In 2014, the town of Berthoud, located on the Front Range of Colorado, north of Denver along the I-25 corridor, was faced with development requests from a combination of residential, commercial, and light industrial users. This request coincided with the implementation of stringent nutrient regulations by the State of Colorado for new wastewater treatment facilities. With the planned development of the eastern area of the community, particularly a major complex serving the trucking industry, a new east-side treatment facility would be necessary to sustain the planned growth of the city to the east of the existing service area. As a result, Berthoud officials made the decision to build a new wastewater treatment plant under an expedited schedule to accommodate the growth on the eastern part of the town.
The project proceeded initially as a traditional design-bid-build approach until it became clear that approach would not be able to meet the project budget or timing needs. At that time, Berthoud officials decided to utilize the construction management at-risk (CMAR) delivery method and a competitive CMAR request for proposals was sent to pre-qualified contractors along with 50 percent design documents.

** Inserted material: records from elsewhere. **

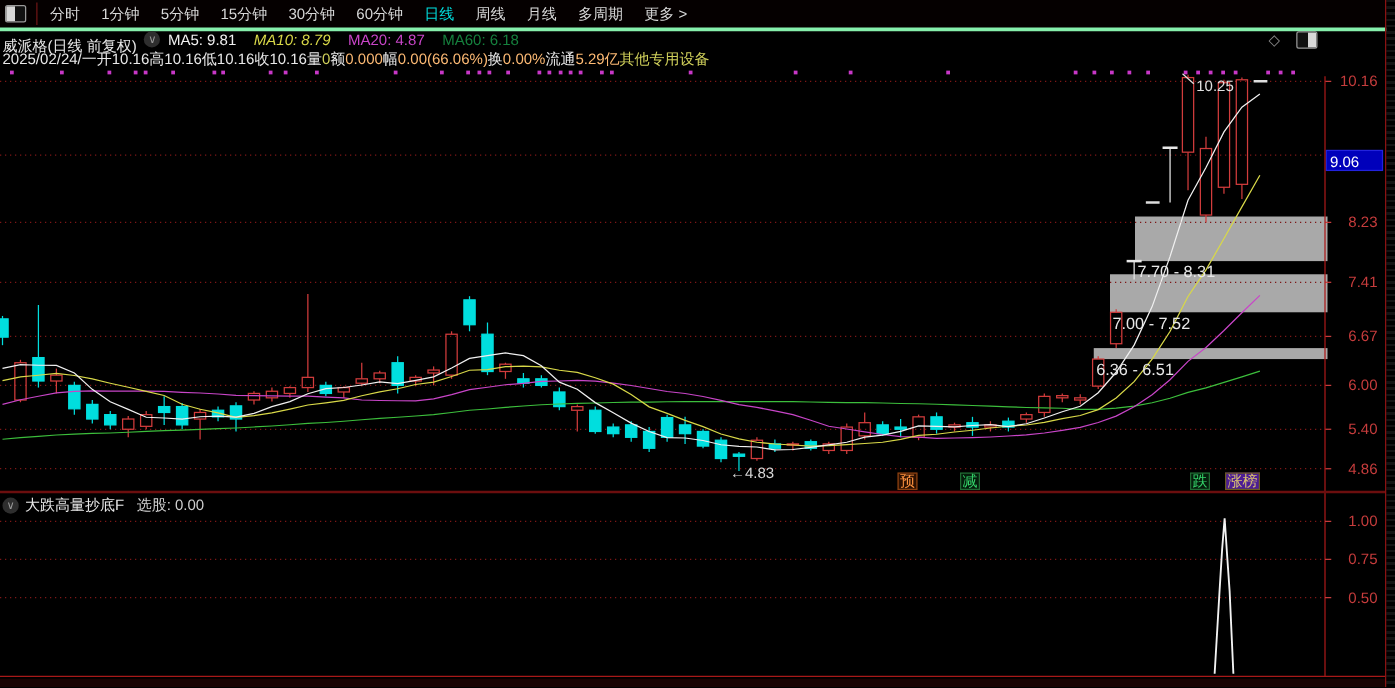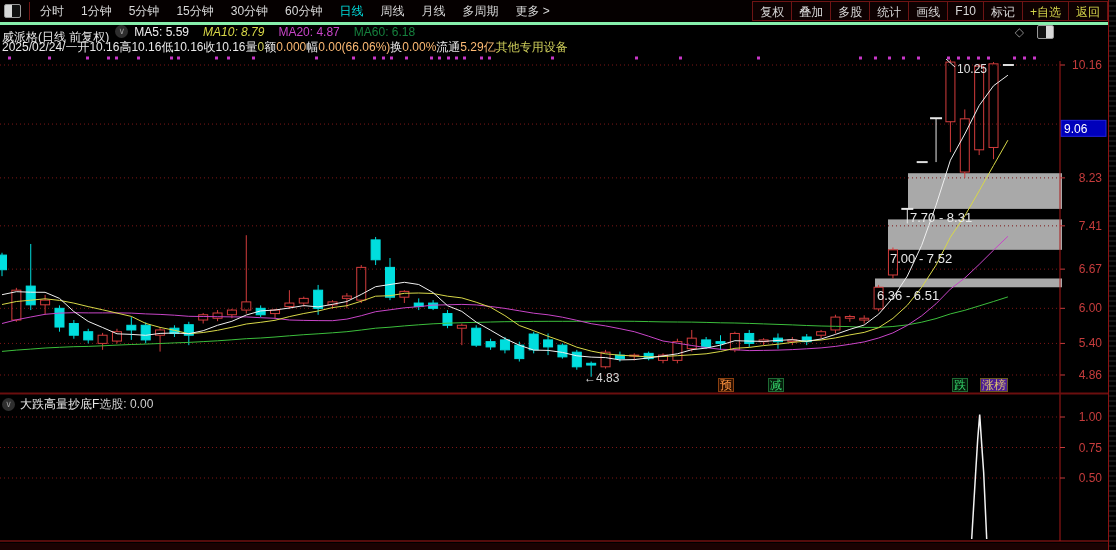"复权" div.btns { html: <div> <span>复权</span> <span>叠加</span> <span>多股</span> <span>统计</span> <span>画线</span> <span>F10</span> <span>标记</span> <span>+自选</span> <span>返回</span> </div> -> none }
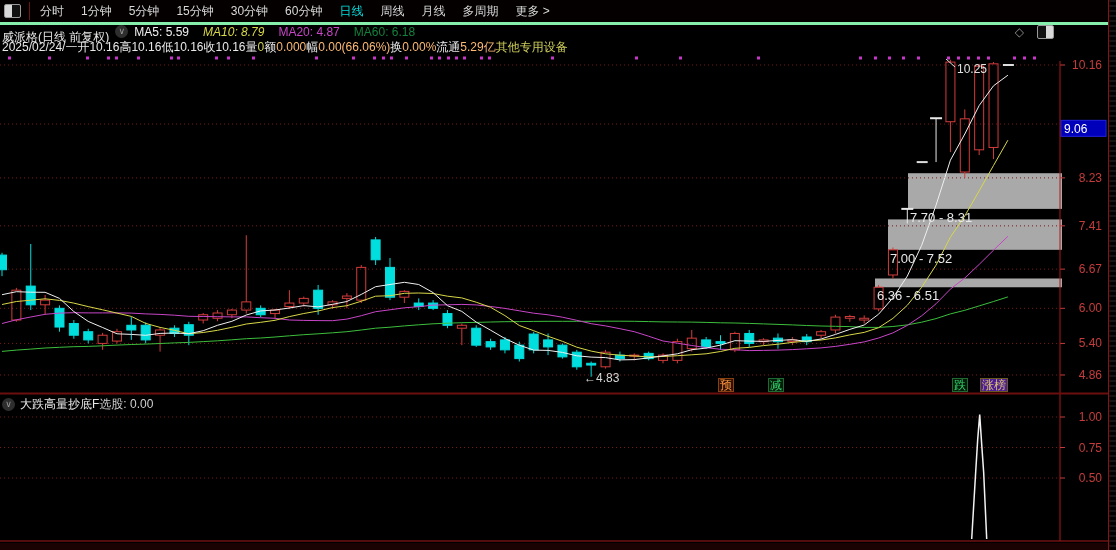"MA5: 5.59" span { text: 5.59 -> 9.81 }
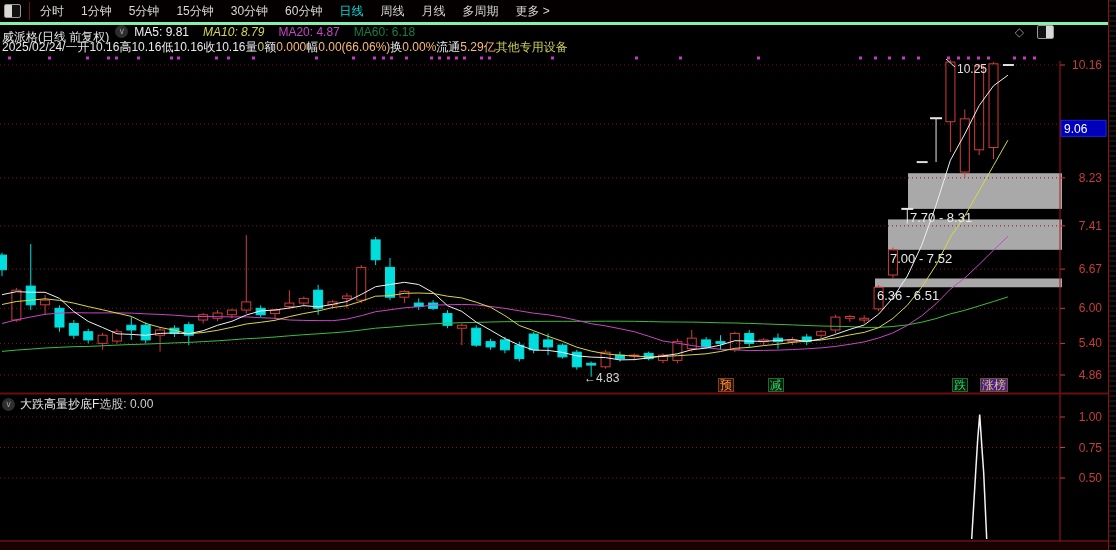"选股: 0.00" .sub-val { margin-left: none -> 10px }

The collaborative-delivery team invited Xylem, Inc. to supply an integrated package of major process equipment for the plant, inclusive of influent pumps, sequencing batch reactor, UV disinfection system, effluent pumps, and digester aeration equipment. Since Colorado has tight effluent limits on new plants being built since 2012, town officials and the design- engineer pre-selected the treatment process incorporating Xylem’s specialized equipment, all of which was delivered as an integrated system. The combined approach of the CMAR delivery model and the major equipment integration brought the project to a timely completion within the project budget.
Xylem’s advanced Sequencing Batch Reactor (SBR) — the Sanitaire (a Xylem brand) ICEAS (Intermittent Cycle Extended Aeration System) — allows for continuous inflow to the biological treatment basins and utilizes the advanced NDNP (Nitrification, Denitrification, Bio-Phosphorus Reduction) process cycle which can consistently meet the effluent limit of Total Phosphorus at 0.7 mg/l. The Wedeco (a Xylem brand) TAKSmart open channel UV system was delivered to the construction site in a pre-fabricated stainless-steel channel to minimize construction efforts, and the pumping process and disinfection equipment controls were integrated into a single system, optimizing the overall cost and timing associated with procurement and installation. This delivery approach resulted in total project cost reduction of nearly $1 million below the original guaranteed maximum price, ultimately enabling the town to meet the $3.8 million project budget.